第3話 初対面
私はウキウキしながら当日を待った。マンションのエントランスを出た所で待ち合わせすることになっていた。マンションと言っても築30年以上経っていて古い。決め手はただ家賃が安いからだった。大家さんが管理会社をやっていて、家賃収入で暮らしているような感じだった。親戚もいない東京で頼りにさせていただいている。

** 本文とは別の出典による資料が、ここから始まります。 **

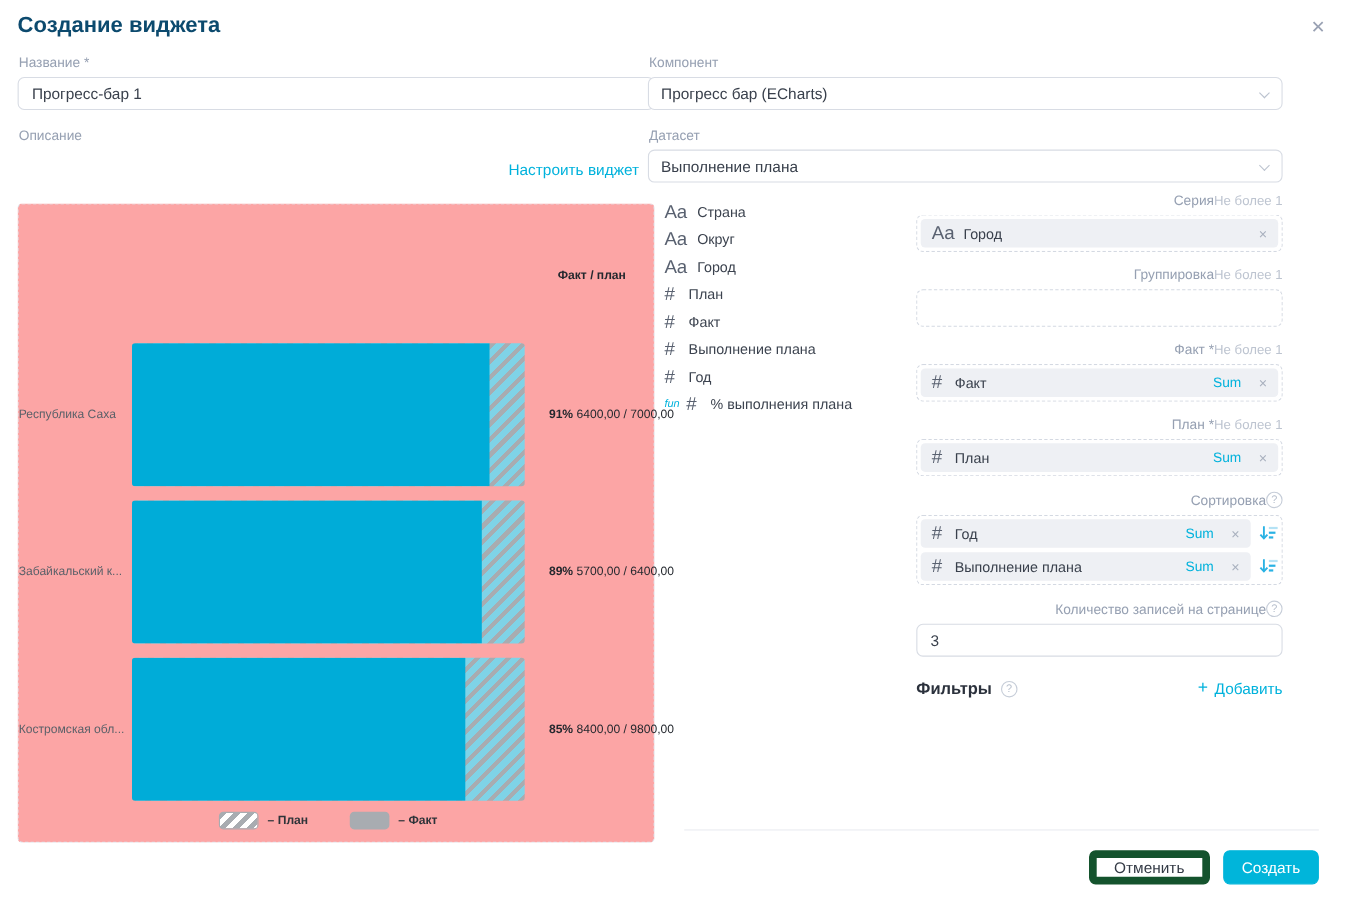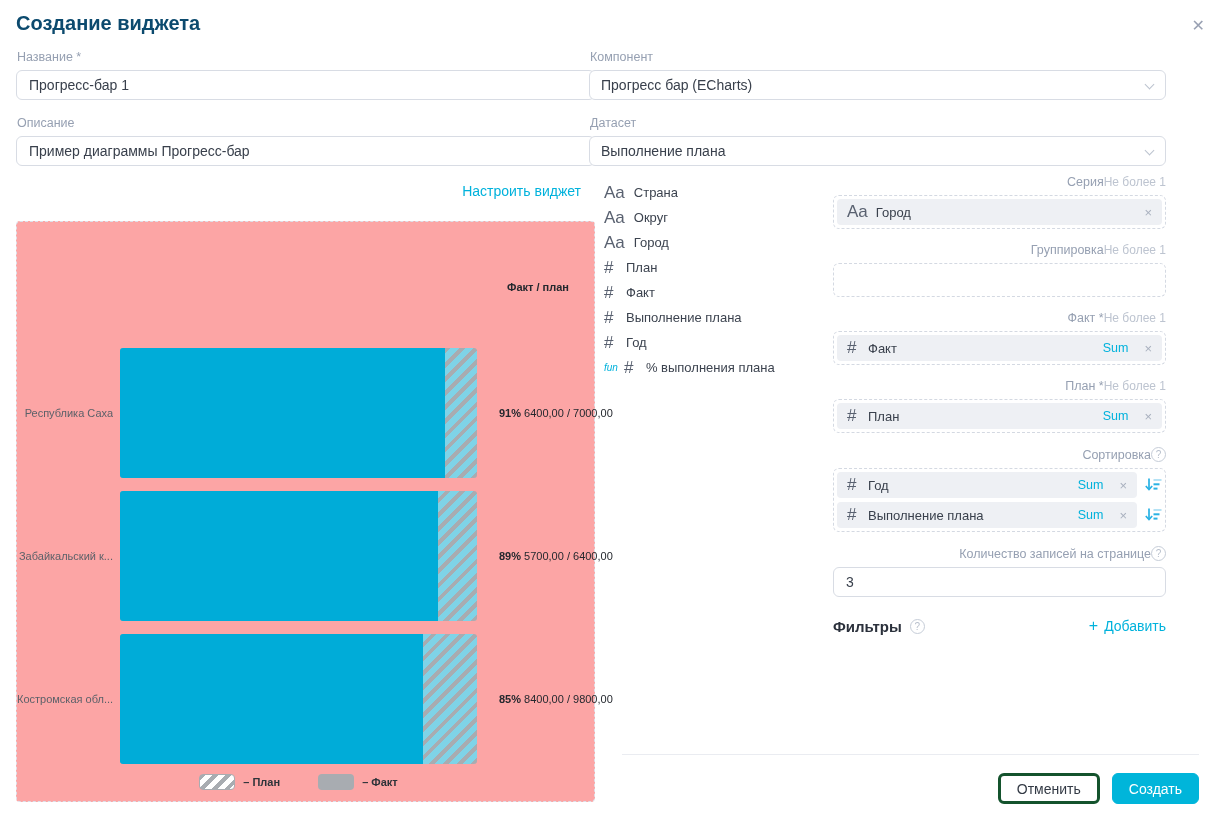--- a/index.html
+++ b/index.html
@@ -105,7 +105,6 @@
     <input class="tb" value="Прогресс-бар 1" style="">
 
     <label class="fld-label desc-label">Описание</label>
-    <input class="tb" value="Пример диаграммы Прогресс-бар" style="">
 
     <div class="link-row">
       <a class="cfg-link">Настроить виджет</a>

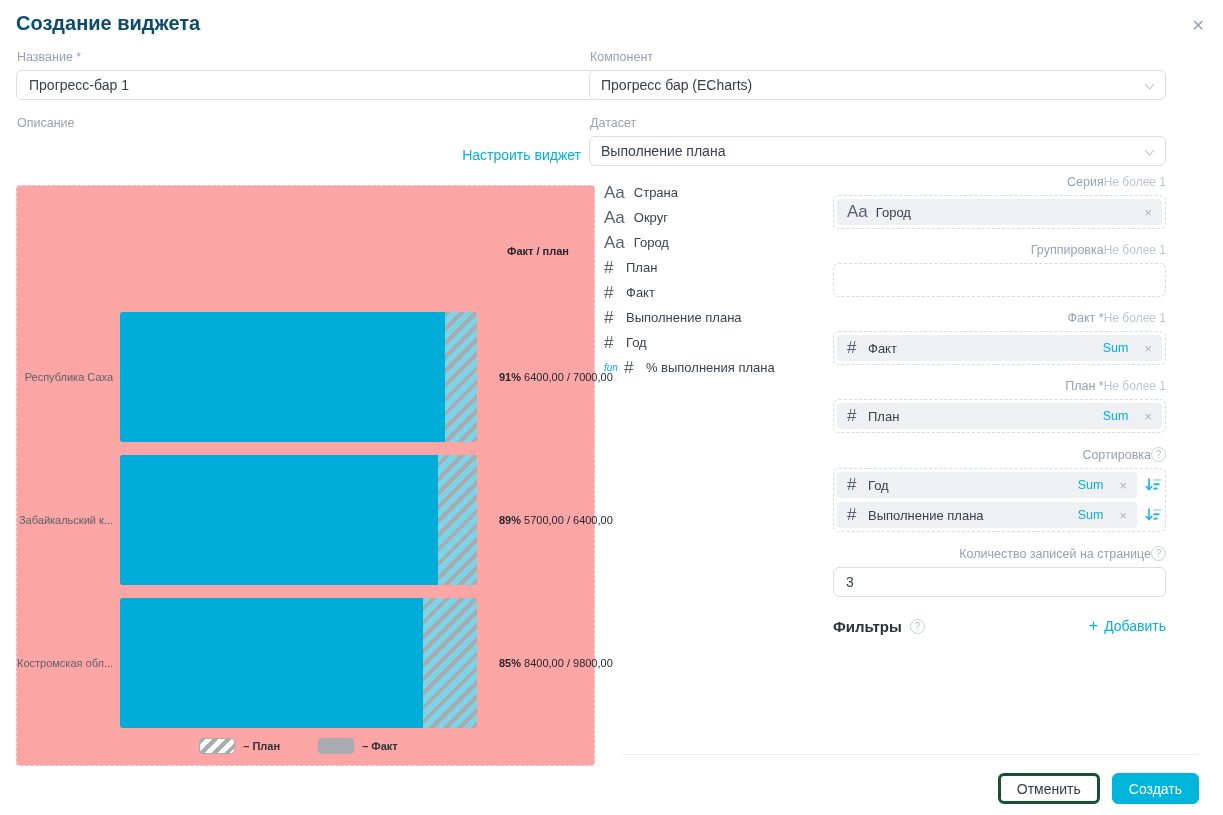--- a/index.html
+++ b/index.html
@@ -35,7 +35,7 @@
   .chart-rows { position:absolute; top:126px; left:0; right:0; }
   .chart-row { position:relative; height:130px; margin-bottom:13px; }
   .bar-label { position:absolute; left:0; width:96px; top:50%; transform:translateY(-50%);
-    text-align:right; font-size:11px; color:#5c6169; white-space:nowrap; overflow:hidden; }
+    text-align:left; font-size:11px; color:#5c6169; white-space:nowrap; overflow:hidden; }
   .bar { position:absolute; left:103px; width:357px; height:100%; border-radius:3px; overflow:hidden; }
   .bar-fill { height:100%; }
   .bar-value { position:absolute; left:466px; top:50%; transform:translateY(-50%);

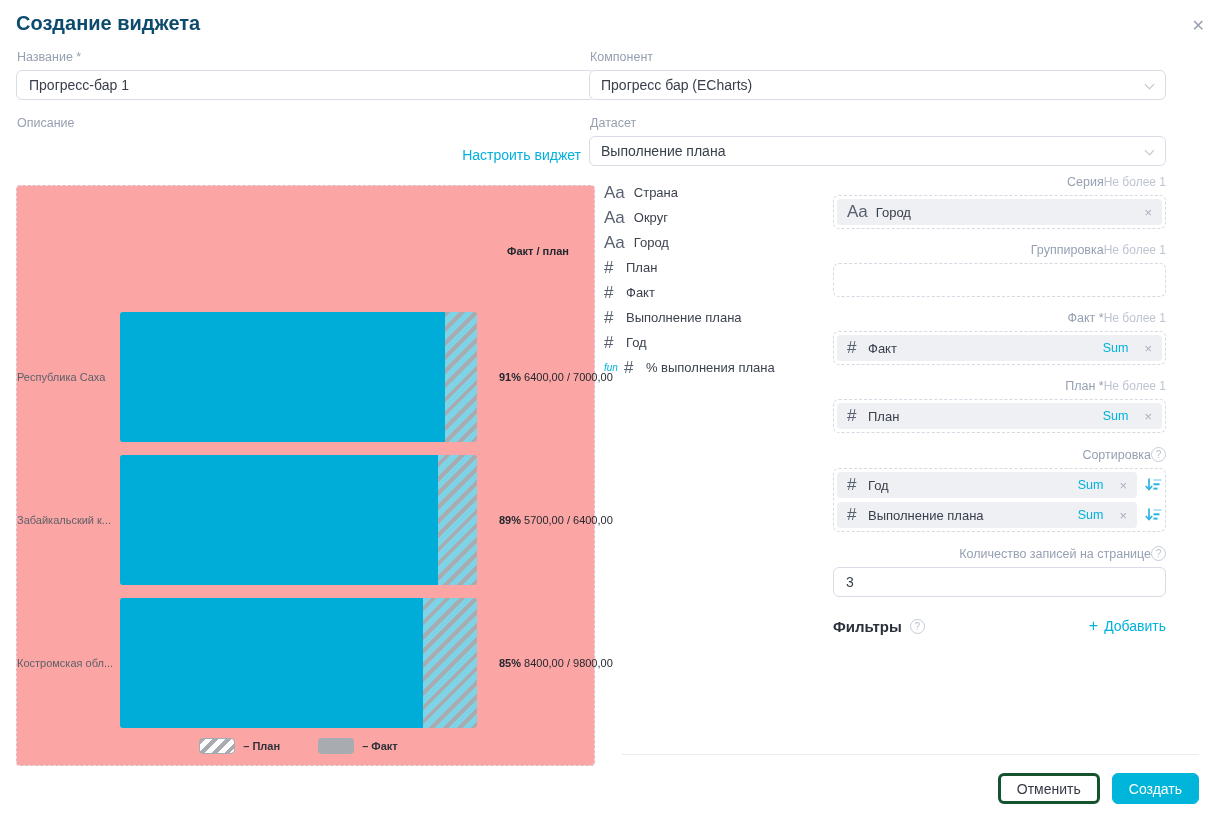--- a/index.html
+++ b/index.html
@@ -89,7 +89,7 @@
   .footer-divider { position:absolute; left:622px; right:24px; top:754px; height:1px; background:#eaecf1; }
   .footer { position:absolute; right:24px; top:773px; display:flex; gap:12px; }
   .btn { height:31px; padding:0 16px; border-radius:6px; font-size:14px; font-family:inherit; cursor:pointer; }
-  .btn-secondary { background:#fff; border:3px solid #14532d; color:#333a45; }
+  .btn-secondary { background:#fff; border:7px solid #14532d; color:#333a45; }
   .btn-primary { background:#00b5da; border:1px solid #00b5da; color:#fff; }
 </style>
 </head>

私はその日、婚活用のワンピースを着た。知的で清潔感があるように見せるワイシャツのワンピース。10分以上かけてアイロンを丁寧にかけた。メイクと髪で30分。前日にYouTubeのメイク動画で研究した。今までより気合が入っている。同じマンションに住んでいて一目ぼれされるなんて、まるでドラマみたいだ。二人の部屋を行き来する生活がこれから始まるのかもしれない。一緒に夕飯を作ったり、甘い生活が待っている気がした。
私は何度も深呼吸をして部屋を出た。
マンションの前には、小柄で頭の大きな男性が立っていた。写真は、加工していたのだと思う。顔は毛穴に汚れが詰まっている感じで、清潔感がなく、知的というより、オタクっぽい人だった。しかも、タバコ臭い。年齢は確かに同年代だけど、女性が10人いたら10人が断るような人だった。声だけは渋いというかイケボだった。ちょっと電話で話したけど、その時はまだ夢中になっていた。
この人とお茶するのか・・・。
私は取り敢えず目を合わせないようにした。
同じマンション。これからエレベーターで顔を会わせることもあるだろう。
「僕は中央大学を卒業して、大手旅行会社の〇〇に勤めてたんです。でも、物書きになるのを諦められなくて、副業でウェブに記事を書いていて、そっちの方が充実してて楽しくなっちゃって、フリーライターになってもう5年です」
思いがけず有名大学の名前が出て来た。そして、キラキラした人気企業の正社員。その地位をあっさりと捨てて、夢に生きる正直さと思い切りの良さ。羨ましかった。別に友達だったらいいんだけど、彼氏はちょっと。私はただの派遣社員で私と友達になりたがる男の人なんかいない。だから、ちゃんと断る方がいいだろう。